As a sort of checklist of things to look for or ask, I'll drop my personal criteria:

My criteria need not be yours but I think it's important for a potential poodle owner to understand why these things matter in finding a conscientious breeder and to get a well bred puppy to share life with for many years to come. Simply being advertised as "registered" or even "purebred" doesn't mean that a puppy is _well bred. _

Every one of these is a talking point a conscientious breeder will welcome, just not all at the same time 


My ideal breeder is someone who is doing this because they love the breed.
They want to see each new generation born at least as good as the previous, ideally better.
They provide for every dog in their care as if that dog is their own.
They will be there for the new family, and stand behind that pup for it's lifetime, rain or shine, with or without a contract.
They will know the standards and pedigrees of their chosen breed, health and genetic diversity of their lines, and breed to better them.
They will know of the latest studies in health standards for their chosen breed and variety and do the health testing of their breeding dogs.
They prove their dogs meet breed standards and are physically capable by breeding from sires and dams proven in competition or participating in other activities.
They do not cross breed.
They will have as many questions for me as I do for them.
They invest in their dogs. They don't expect the dogs to support them.










🐩 Breeders Listed by Location 🐩 Plus Additional Resources 🐩


GEOGRAPHICAL BREEDERS LIST AND ADDITIONAL RESOURCES PLEASE READ THIS FIRST What this list is NOT: This list is not an endorsement of any breeder by Poodle Forum This list is not a list to just go buy from without doing more investigation This list is not comprehensive What this list IS: This...




www.poodleforum.com


----------



## Myra (Aug 3, 2021)

Stacytt said:


> Thank you so much for this forum! It’s a wealth of knowledge. I wanted to know if anyone had experience with Myra’s Toy puppies in Davie, Fl. Her manner is abrupt but she does know her stuff about dogs. Additionally I had one concern that her dogs hair was wavy not that curly. Is it because she has mixed her breeds?
> 
> 
> 
> ...





Stacytt said:


> Thank you so much for this forum! It’s a wealth of knowledge. I wanted to know if anyone had experience with Myra’s Toy puppies in Davie, Fl. Her manner is abrupt but she does know her stuff about dogs. Additionally I had one concern that her dogs hair was wavy not that curly. Is it because she has mixed her breeds?
> 
> 
> 
> ...


Hi, I'm Myra. I have never professed that my poodles are show quality. I breed what I like. 
I showed my Bichons for years but I have discovered that most people who contact me want a healthy, sweet tempered companion dog. If they ask for a show puppy I advise them to seek out a show breeder. I have never presented my puppies as show prospects. I do not breed very many poodles but the ones I breed are genetically sound have good temperament and are meant to be a good family pet. I tell people up front these are not show dogs, they are pets. I have enjoyed excellent feedback from my puppy owners and they love their dogs. I have over 30 years experience breeding, raising and training dogs. If I can be of any help or answer any questions please feel free to call me. Thank You for your kind interest.


----------



## twyla (Apr 28, 2010)

Myra said:


> Hi, I'm Myra. I have never professed that my poodles are show quality. I breed what I like.
> I showed my Bichons for years but I have discovered that most people who contact me want a healthy, sweet tempered companion dog. If they ask for a show puppy I advise them to seek out a show breeder. I have never presented my puppies as show prospects. I do not breed very many poodles but the ones I breed are genetically sound have good temperament and are meant to be a good family pet. I tell people up front these are not show dogs, they are pets. I have enjoyed excellent feedback from my puppy owners and they love their dogs. I have over 30 years experience breeding, raising and training dogs. If I can be of any help or answer any questions please feel free to call me. Thank You for your kind interest.
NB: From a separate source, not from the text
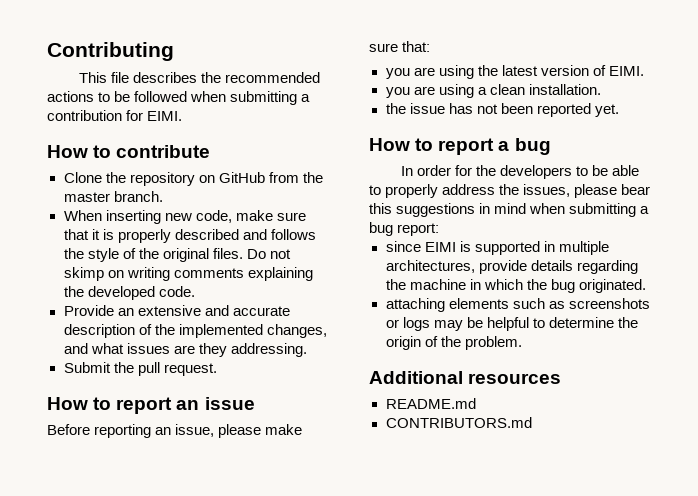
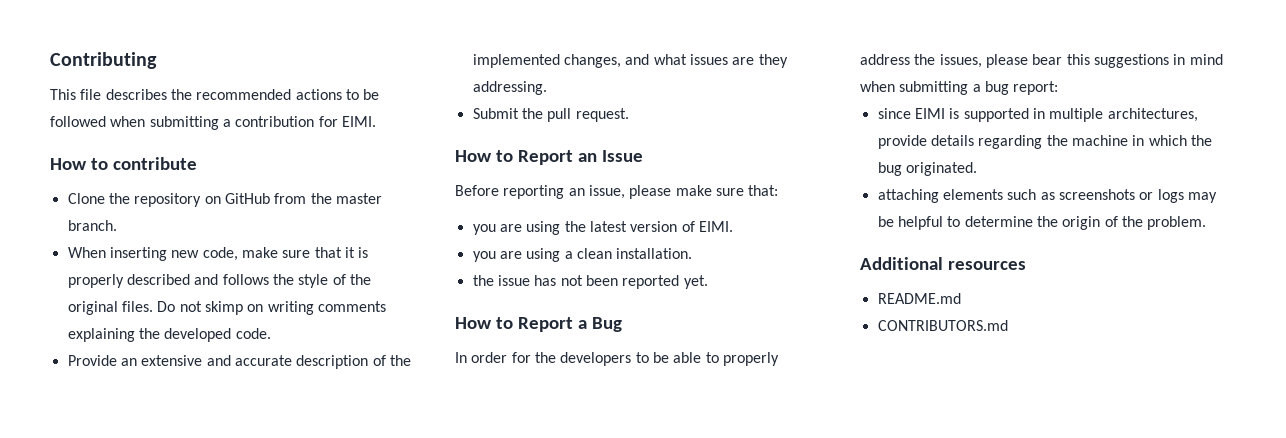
[116,397,255,414] report an issue -> [517,150,643,165] Report an Issue
[438,138,551,155] report a bug -> [517,317,622,332] Report a Bug

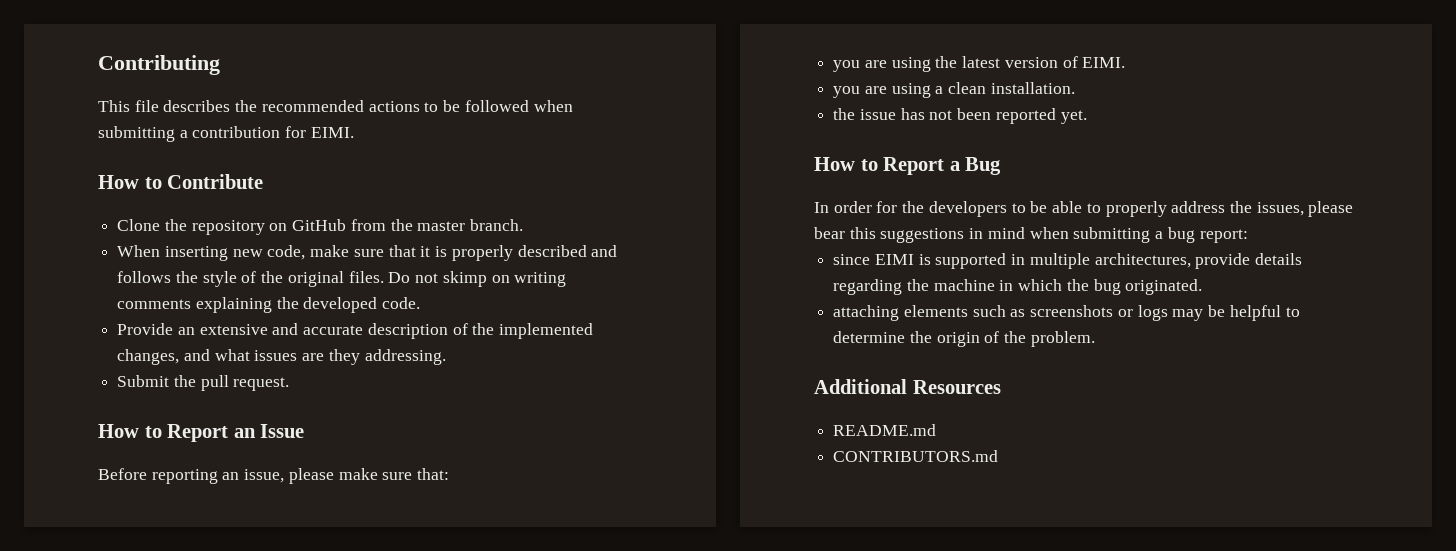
[112,157,197,170] contribute -> [167,174,264,189] Contribute
[947,261,1026,270] resources -> [912,380,1001,394] Resources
A person buying a poodle pup, should expect a breeder to be doing something with their dogs conformation, agility, scent work or hunting, not just breeding and selling cute puppies, the parents of the puppies sound be health tested for soundness, in the case of toys or miniatures a OFA exam for good knees, PRA
A luxating patella surgery runs about $4k per knee in the northeast
Progressive Retinal Atrophy is a disorder that leads to the eventual blindness of an afflicted dog.
The only way these can be prevented, and they are genetic and passed down, is not to breed affected dogs.
If you intend on buying a purebred dog, mak sure it is a well bred dog, not all pure breeds are well bred and not knowing the difference can lead to a lot of heartache and expense.
I made a mistake in buying "just a pet" poodle, whom I love dearly for $750.
This darling girl has cost me now $24,000 in her seven years, was a short legged long body adorable puppy, her luxating patellas showed up at 6 months resulting in surgeries at 16 months and just shy of 3 yrs, the rest of her health issues have a genetic component, although not tested for, kidney disease, urinary tract disease diagnosed at 4 yrs. 
The cancer tumor removal combined with a umbilical hernia repair at age 5
Thyroid diagnosed at age 6
Gallbladder blockage and liver issues at age 7.
Compare this with my boy I spent $2500 buying from a companion show breeder who does the appropriate testing, yes my boy retained baby teeth but he is happy healthy and active he has no health issues, takes heart worm medication but that is it.
Both my girls are not from good breeders and the ancient chi mix is from a pet store, she was my mother's dog, have to take 12 different medications daily, you would think that would be mostly the old dog for old age things, nope the old dog takes meds because she us poorly bred and has bitten people so she has meds to help with her inappropriate aggression.
My other poodle 6 1/2 yrs has IVDD, distachsis and severe food intolerances. This little girl is long bodied too, I have to have ramps and rugs down for her, she also see an ophthalmologist twice a year. Yep ~$7k on medical bills.
I paid money for my girls, I didn't get them from a rescue, I didn't do due diligence. My girls suffer although I try my best to make sure the life is the best they can live.
Never again
I tell my story so people will know, as soon as Beatrice's breeder was told about the bad knees, my number was blocked.
A breeder should support you, help you and not ignore bad news.
Never again
I learned the hard way, I will never buy "just a pet" poodle again, I have two breeders picked out that do all the testing, one goes above and beyond.
Or I will go through a poodle rescue, knowing that a dog might not be in the of health or have best genetics going in.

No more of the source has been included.